At baseline, 11C-PIB was used to determine amyloid status, and an SUVR threshold of 1.5 defined amyloid-positivity (Jack, et al., 2008; Kreisl, et al., 2013b). This conservative threshold was used to increase the likelihood that MCI patients had underlying AD pathology. Only amyloid-positive patients and amyloid-negative controls were included. Because MCI (i.e., “prodromal” AD) and AD dementia occur on a pathological spectrum, and because all patients had PET evidence of AD pathophysiology, MCI and AD patients were combined for analysis.

After an interval of at least one year (median 2.7, range 1.2 – 5.7 years), subjects were asked to return to repeat screening procedures and 11C-PBR28 imaging. No subject participated in a clinical trial of any disease-modifying therapy for AD prior to follow-up imaging.

All subjects had arterial sampling performed during the baseline 11C-PBR28 PET scan. However, five patients did not wish to have arterial catheterization performed for the follow-up PET scan, so arterial plasma data were not available for these subjects.

2.2. Neuropsychological assessment

All patients underwent neuropsychological testing at baseline and at follow-up, using the same battery described in our earlier report (Kreisl, et al., 2013b). Baseline diagnosis was based on history and cognitive test performance. Clinical progression was defined as change in CDR score (e.g., from 0.5 to 1) between baseline and follow-up evaluation.

2.3. PET and MR imaging

11C-PBR28, PIB, and MR imaging was performed in all subjects in accordance with our previously published studies (Kreisl, et al., 2013b; Lyoo, et al., 2015). See Supplemental Material for a detailed description of imaging procedures.

2.4. Image analysis

2.6.1. General approach

The MR images were preprocessed using FreeSurfer 5.1 (Massachusetts General Hospital, Harvard Medical School; http://surfer.nmr.mgh.harvard.edu). In brief, MR images were segmented to separate gray matter, white matter, and cerebrospinal fluid to create subject-specific templates for gray matter regions of interest (ROIs). Weighted averages of the resulting regions were used to create 10 ROIs for analysis: prefrontal cortex (superior frontal, middle frontal, inferior frontal, and orbitofrontal cortex), superior parietal lobule, inferior parietal lobule, precuneus, occipital cortex (lateral and medial occipital cortex and lingual cortex), superior temporal cortex, combined middle and inferior temporal cortex, hippocampus, entorhinal cortex, and cerebellum.

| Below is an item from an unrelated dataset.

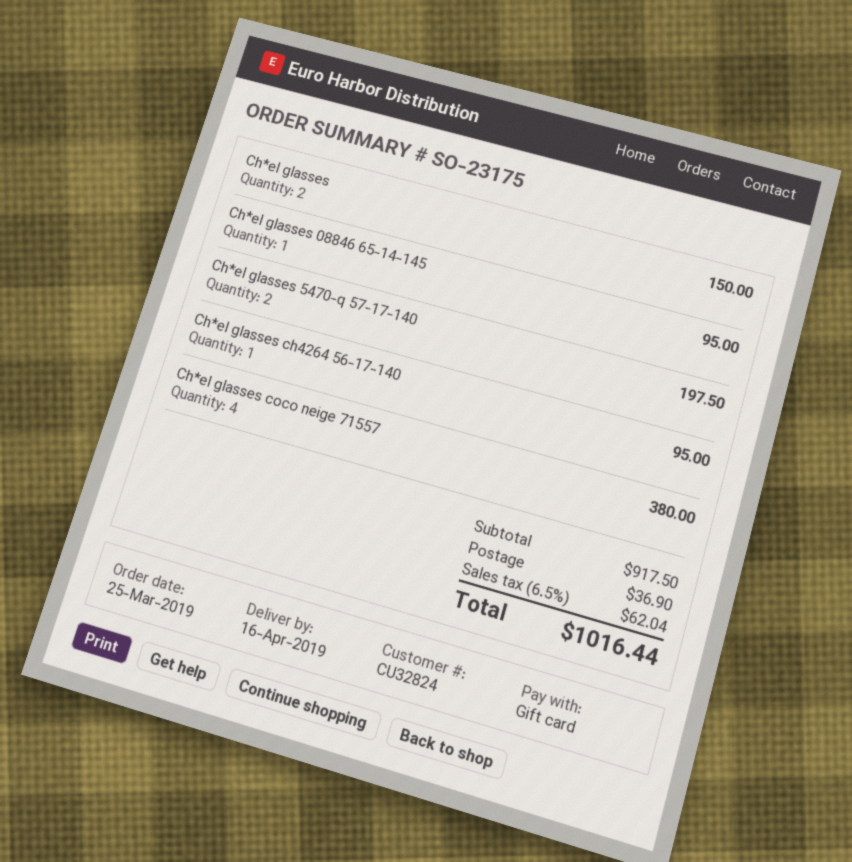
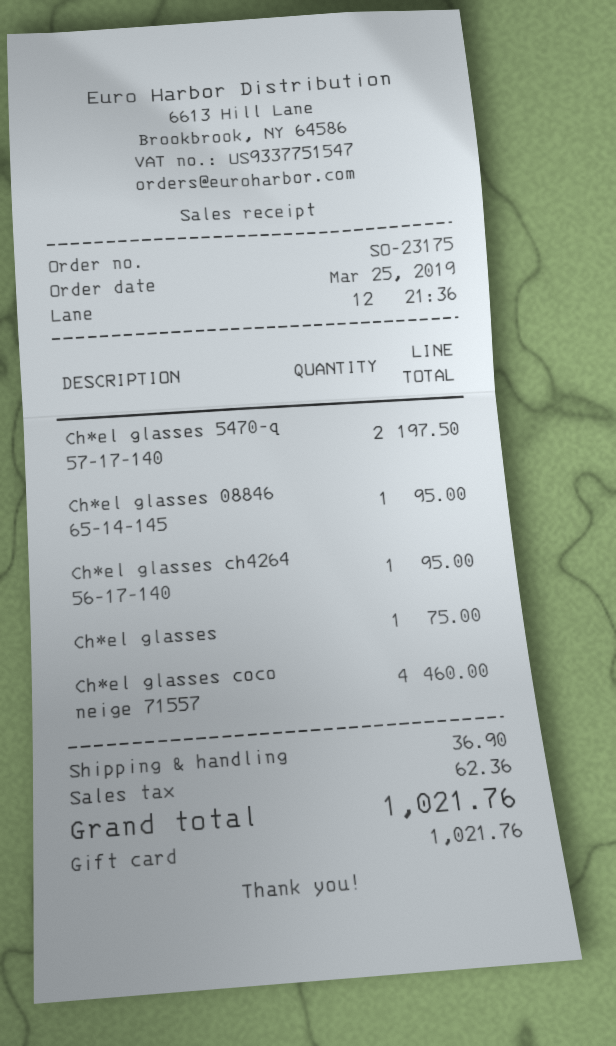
Ch*el glasses: 2 for 150.00 -> 1 for 75.00
Ch*el glasses coco neige 71557: 4 for 380.00 -> 4 for 460.00
tax: 62.04 -> 62.36
total: 1016.44 -> 1021.76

11C-PBR28 and PIB images were corrected for attenuation and scatter and reconstructed using a filtered back projection algorithm in a 128 × 128 × 35 matrix with a 2 × 2 × 4.25 mm voxel size. Reconstructed images were realigned using SPM8 (Wellcome Department of Cognitive Neurology, London, UK) implemented in MATLAB 7.1 (MathWorks) and then coregistered to MR image. Using binary mask images for all regions, we corrected partial volume effects of each PET image time frame with region-based voxel-wise correction technique programmed in MATLAB (Thomas, et al., 2011). A 3D Gaussian kernel with 7 mm full-width at half-maximum was used as a point-spread function correcting the spill-in and spill-over. For a more detailed description of image preprocessing methods, we refer the reader to the Supplemental Materials of our previous report (Lyoo, et al., 2015).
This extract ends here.